2. Offer targeted programs for male youth. Regional reports show evidence of high rates of child labor among male adolescents.  In order to help these young boys so that they may continue their education, civic organizations should be encouraged to offer targeted programming. Conditional cash transfers can offer an incentive for families to keep both boys and girls in school. 

3. Focus on post-primary education as well. Little is known about the enrollment rates among post-primary school age Syrian refugees in non-camp settings in Turkey. Yet education at this stage is critical for this generation’s future prospects and for their protection as they mature into adulthood. In 2010, 93 percent of male youth and 91 percent of female youth in Syria were enrolled in lower secondary education—more research is needed to understand the impact of the war on the educational prospects of these youth.

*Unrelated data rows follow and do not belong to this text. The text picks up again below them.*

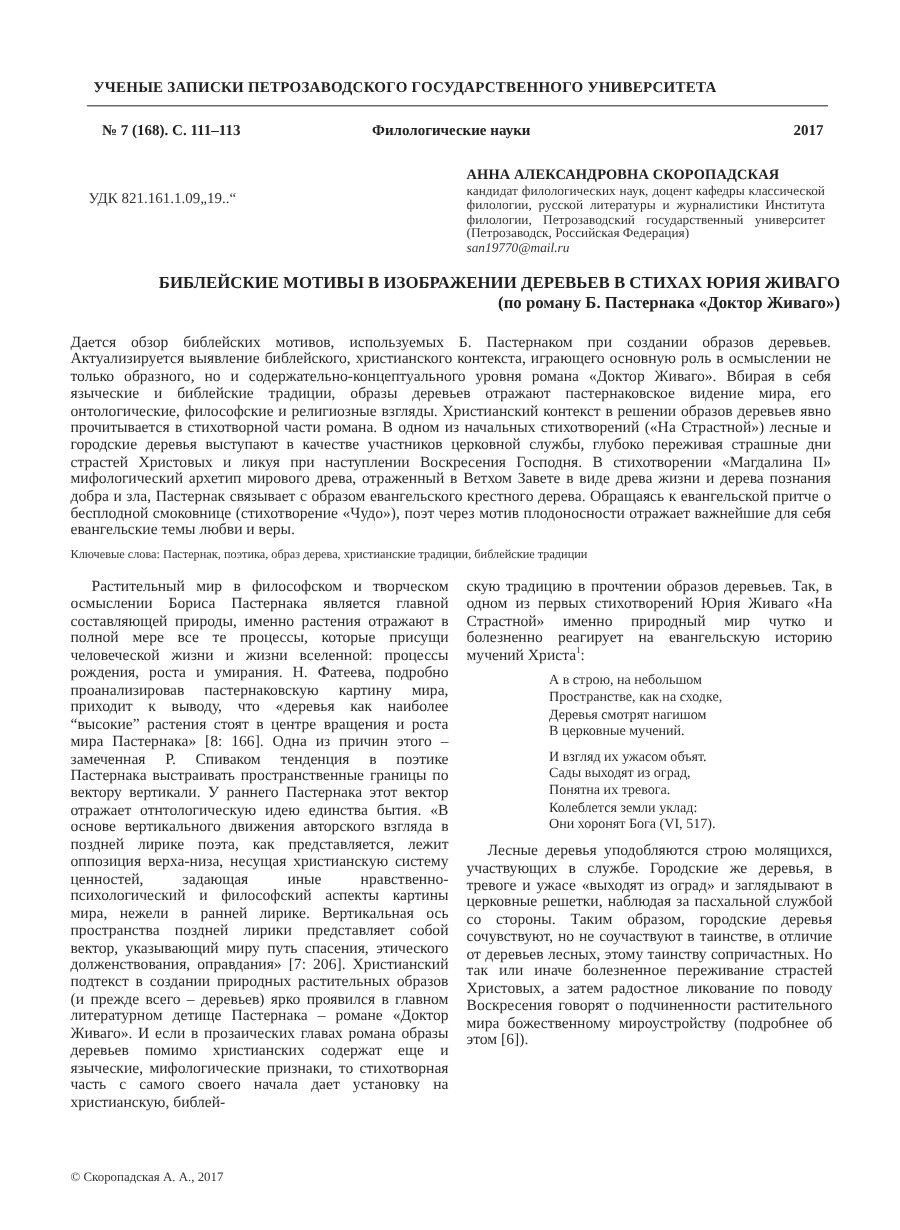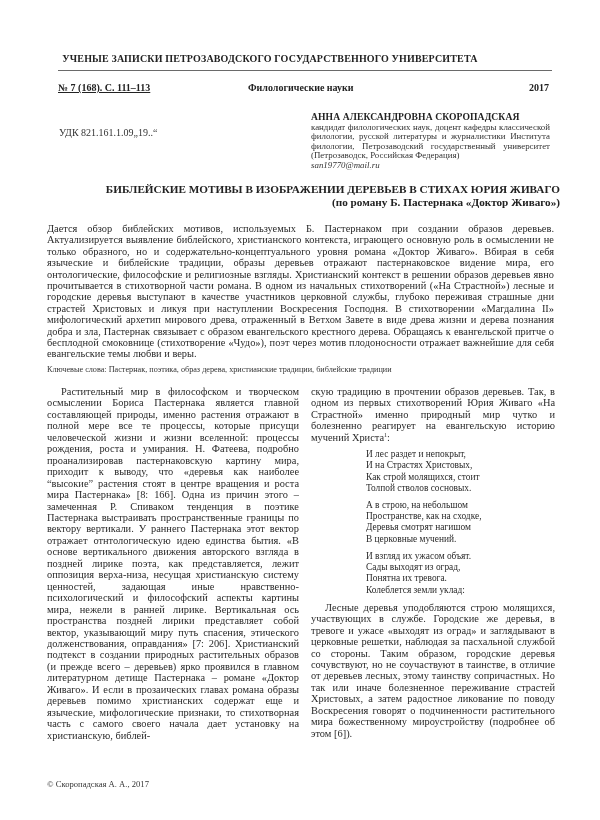--- a/index.html
+++ b/index.html
@@ -10,7 +10,7 @@
       font-size: 10px; letter-spacing: 0.15px; color: #222; }
     .rule { left: 58px; width: 494px; top: 70px; height: 0; border-top: 1px solid #6a6a6a; }
     .meta { left: 58px; width: 494px; top: 82px; font-size: 10px; font-weight: bold; color: #222; }
-    .meta .issue { position: absolute; left: 0; text-decoration: underline; }
+    .meta .issue { position: absolute; left: 10px; }
     .meta .section { position: absolute; left: 190px; }
     .meta .year { position: absolute; right: 3px; }
     .udc { left: 59px; top: 98px; font-size: 10px; color: #333; margin-top: 29px; }

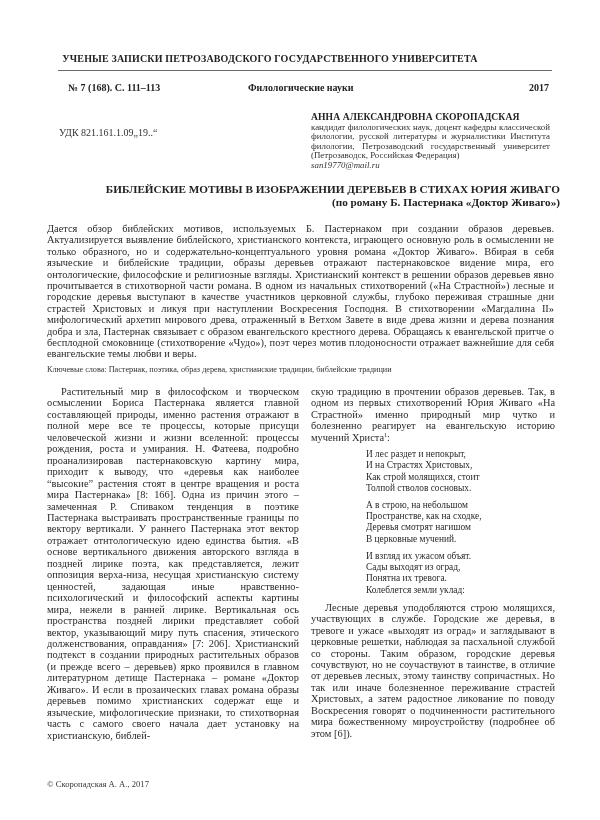--- a/index.html
+++ b/index.html
@@ -74,12 +74,6 @@
   <p class="noind"><span>скую традицию в прочтении образов деревьев. Так, в одном из первых стихотворений Юрия Живаго «На Страстной» именно природный мир чутко и болезненно реагирует на евангельскую историю мучений Христа</span><sup>1</sup><span>:</span></p>
   <div class="poem" id="poem">
       <div class="stanza">
-        <div>И лес раздет и непокрыт,</div>
-        <div>И на Страстях Христовых,</div>
-        <div>Как строй молящихся, стоит</div>
-        <div>Толпой стволов сосновых.</div>
-      </div>
-      <div class="stanza">
         <div>А в строю, на небольшом</div>
         <div>Пространстве, как на сходке,</div>
         <div>Деревья смотрят нагишом</div>

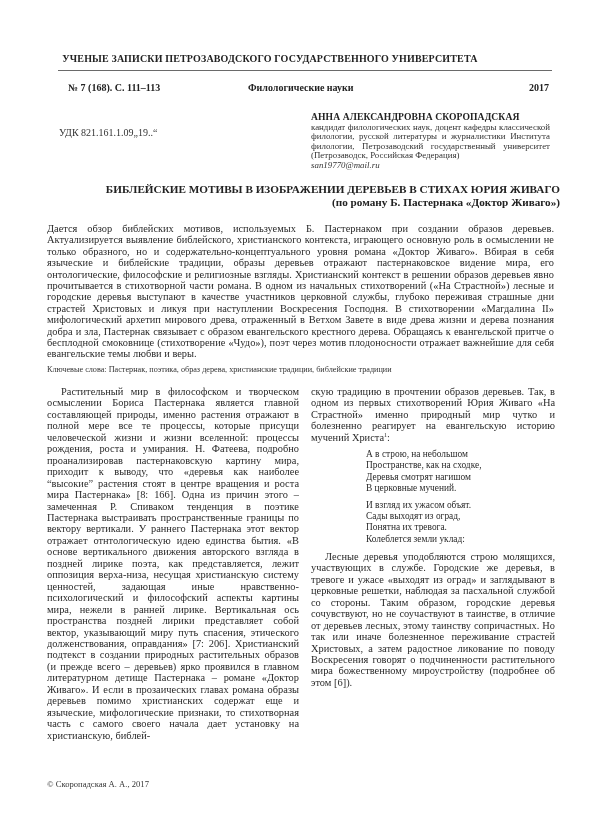--- a/index.html
+++ b/index.html
@@ -84,6 +84,7 @@
         <div>Сады выходят из оград,</div>
         <div>Понятна их тревога.</div>
         <div>Колеблется земли уклад:</div>
+        <div>Они хоронят Бога (VI, 517).</div>
       </div>
     </div>
   <p>Лесные деревья уподобляются строю молящихся, участвующих в службе. Городские же деревья, в тревоге и ужасе «выходят из оград» и заглядывают в церковные решетки, наблюдая за пасхальной службой со стороны. Таким образом, городские деревья сочувствуют, но не соучаствуют в таинстве, в отличие от деревьев лесных, этому таинству сопричастных. Но так или иначе болезненное переживание страстей Христовых, а затем радостное ликование по поводу Воскресения говорят о подчиненности растительного мира божественному мироустройству (подробнее об этом [6]).</p>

4. Fund and conduct more research on non-camp populations.
The children in the non-camp population are hard to reach and at times hard to number. The fortunate ones are studying, but many more are at home or dispersed in cities and towns. Little research and evidence is available on these children and youth in Turkey.  Further study of these populations should inform the response including study of Syrian’s settlement in non-border cities. 

5. Expand international partnerships. The Turkish Government has played a critical role in leading the response for Syrian refugees.  Yet, more international partnership is needed in order to meet the growing demand for protection and services.  The Turkish Government and the international community should explore various ways to ramp up partnership, including support of local organizations that can support non-camp populations over the long term.